The study investigators found by stratified log rank test that a median OS was 17.3 versus 16.1 months for chemotherapy and pembrolizumab versus chemotherapy alone arm (hazard ratio [HR] 0.79, 95% confidence interval [CI] 0.64-0.98; p = 0.0324). The magnitude of survival benefit was greater among patients with non-epithelioid subtypes, like CheckMate-743 findings, although the analyses done for the IND227 study were not prespecified. PD-L1 expression did not affect the OS benefit associated with pembrolizumab.

Median PFS was 7.13 versus 7.16 months (HR 0.80, 95% CI 0.65-0.99, p = 0.0372). The 1-year PFS rate for the chemotherapy and pembrolizumab arm was 26% and 17% for chemotherapy alone arm, and the 2-year PFS was 9% and 4%, respectively. Best overall response (BOR) was significantly higher for chemotherapy and pembrolizumab arm (63% versus 40%, p < 0.0001). The duration of BOR was 5.8 and 5.5 months for the chemotherapy and pembrolizumab arm and chemotherapy alone arm. 

A rate of grade 3 or higher side effects was higher in the chemotherapy and pembrolizumab arm but is very comparable to what has been observed in non-small cell lung cancer, so thoracic oncologists are familiar to recognise and treat them, according to the presenter.

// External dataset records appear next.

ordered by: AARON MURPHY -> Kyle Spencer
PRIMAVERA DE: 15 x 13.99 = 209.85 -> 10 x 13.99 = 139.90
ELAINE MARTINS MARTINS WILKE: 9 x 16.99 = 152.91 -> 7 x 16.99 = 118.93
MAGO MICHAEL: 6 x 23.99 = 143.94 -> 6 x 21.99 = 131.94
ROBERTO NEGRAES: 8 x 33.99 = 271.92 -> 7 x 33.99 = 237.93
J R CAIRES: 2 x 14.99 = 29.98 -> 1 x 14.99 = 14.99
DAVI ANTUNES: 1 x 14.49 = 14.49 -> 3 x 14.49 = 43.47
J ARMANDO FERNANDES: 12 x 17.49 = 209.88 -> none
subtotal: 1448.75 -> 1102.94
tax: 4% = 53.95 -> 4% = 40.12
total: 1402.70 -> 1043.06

The IND227 investigators continue to analyze results for QoL and economic analyses as secondary outcomes.

Dr. Marjorie Glass Zauderer of the Memorial Sloan Kettering Cancer Center in New York, NY, US, who discussed the study results, questioned if an additional month of survival for patients in the chemotherapy and pembrolizumab arm is clinically significant. The improvement seems to be driven by a subset of patients who have long, durable OS and it is challenging to figure out who are the patients who will not get much benefit from adding pembrolizumab to the chemotherapy and prioritise them for other clinical studies.

Additional phase III studies combining chemotherapy and immunotherapy in unresectable malignant pleural mesothelioma are ongoing, including DREAM3R, which is studying the combination of cisplatin, pemetrexed, and durvalumab compared to chemotherapy alone, and BEAT-meso, which is evaluating the addition of atezolizumab to carboplatin, pemetrexed, and bevacizumab.

The IND227 study was supported by grants to Canadian Cancer Society; Merck & Co Inc.


Chu QS, Piccirillo MC, Greillier L, et al. IND227 phase III (P3) study of cisplatin/pemetrexed (CP) with or without pembrolizumab (pembro) in patients (pts) with malignant pleural mesothelioma (PM): A CCTG, NCIN, and IFCT trial. J Clin Oncol 41, 2023 (suppl 17; abstr LBA8505).